Increasing virus concerns start to outweigh vaccine optimism

Yesterday saw markets undergo a period of introspection, as further positive news about the Pfizer vaccine offset concerns about the increasing economic damage set to be caused by further restrictions and lockdowns, as infection and hospitalisation rates continued to rise.

While markets in Europe managed to eke out some modest gains close to their recent highs, Michael Hewson, chief market analyst at CMC Markets UK, tells City A.M. this morning that US markets slipped back for the second day in a row, after New York mayor Bill de Blasio announced the closure of schools in response to the rise in cases.

“With mortality rates starting to rise again in Spain and Italy and infection rates rising to a record in Japan this northern hemisphere winter looks like being a long and dark one,” Hewson said.

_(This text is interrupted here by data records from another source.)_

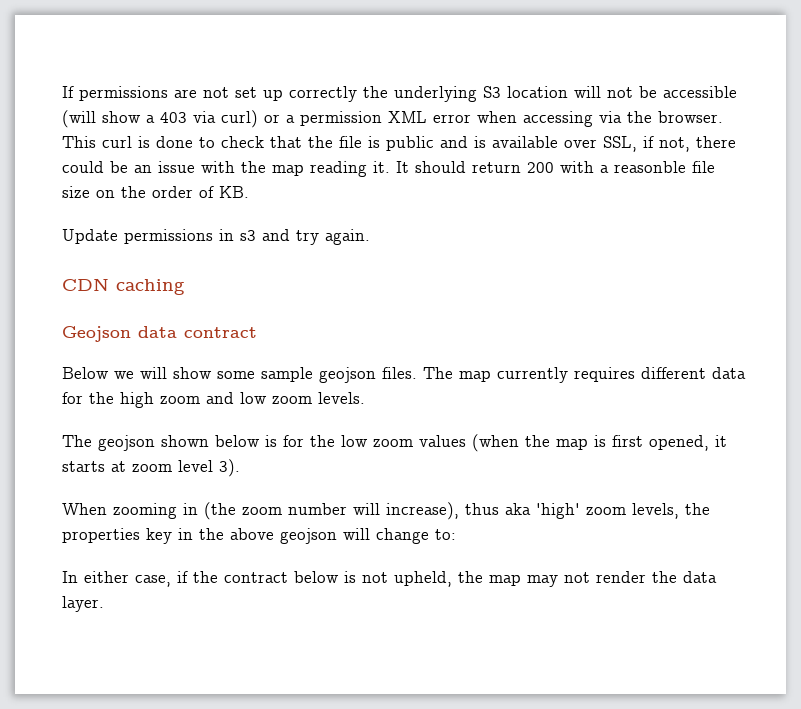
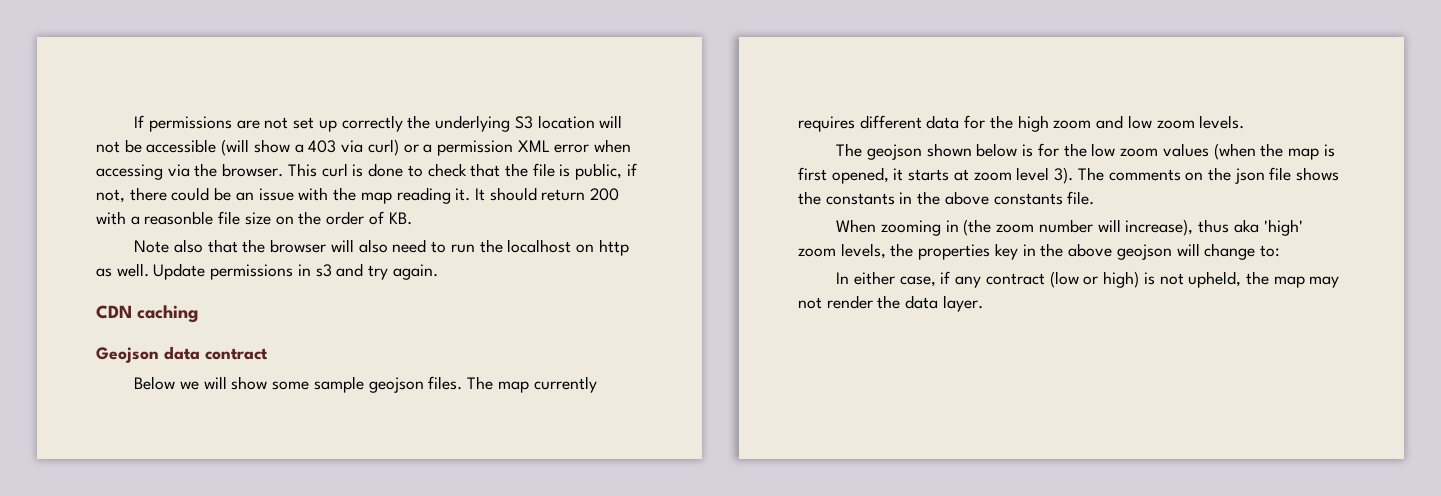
- This curl is done to check that the file is public and is available over SSL, if not, there could be an issue with the map reading it.
+ This curl is done to check that the file is public, if not, there could be an issue with the map reading it.
+ Note also that the browser will also need to run the localhost on http as well.
+ The comments on the json file shows the constants in the above constants file.
- In either case, if the contract below is not upheld, the map may not render the data layer.
+ In either case, if any contract (low or high) is not upheld, the map may not render the data layer.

The late sell-off in the US looks set to translate into a softer open here in Europe later this morning, after another mixed Asia session, and this is where investors need to make a calculation in balancing the risks of the virus, vs the vaccine.

“With infection and hospitalisation rates rising, and the risk that current lockdown restrictions either remain in place, or get extended into 2021, the probability that any economic damage will become permanent is only likely to increase,” Hewson noted.

“These risks then need to be offset by the longer-term benefits of a workable vaccine, which even if starting to get rolled out next year, could take up to two years to really make a difference,” he added.

What’s particularly notable about the rally in Europe this month has been the relative underperformance of the DAX, Hewson said, pointing out it has lagged behind the likes of the Spanish IBEX, Italian FTSEMib, which are both up over 20% month to date, and the France CAC40 which is up over 18%.

“This outperformance probably has more to do with the fact that the German benchmark has more or less pulled back its losses for the year, while the likes of France, Italy and Spain have seen their economies hit much harder as a result of the pandemic, and as a result are still well below the levels, they started the year with,” he said.

When combined with the positive news about the vaccine, these markets have slightly more ground to catch up, as the more beaten up sectors start to look slightly more attractive, for, and when any possible vaccine program starts to get rolled out.


The US dollar has continued to come under pressure, slipping for the fifth day in a row, though it still remains above the lows we saw at the beginning of the month.

The pound continues to be buoyed by the prospect that EU and UK negotiators are within touching distance of agreeing a trade deal by the middle of next week, though it always pays to be cautious at taking reports like these at face value.

One move that has slipped below the radar a touch this month has been the rise in the price of Bitcoin, which hit a three year high just above $18,000 yesterday, as it looks to retest the record highs of December 2017, just below $20,000.

“While a lot of scepticism still surrounds crypto-currencies, some in the investment community appear to have warmed to them, with a number of funds being launched this year, in order to take advantage of the move towards digital currencies, as part of a broader portfolio mix,” Hewson concluded.

Finally, the latest weekly jobless claims numbers are expected to come in at 700k, a modest decline from 709k, with continuing claims set to fall back to 6.4m, from 6.78m.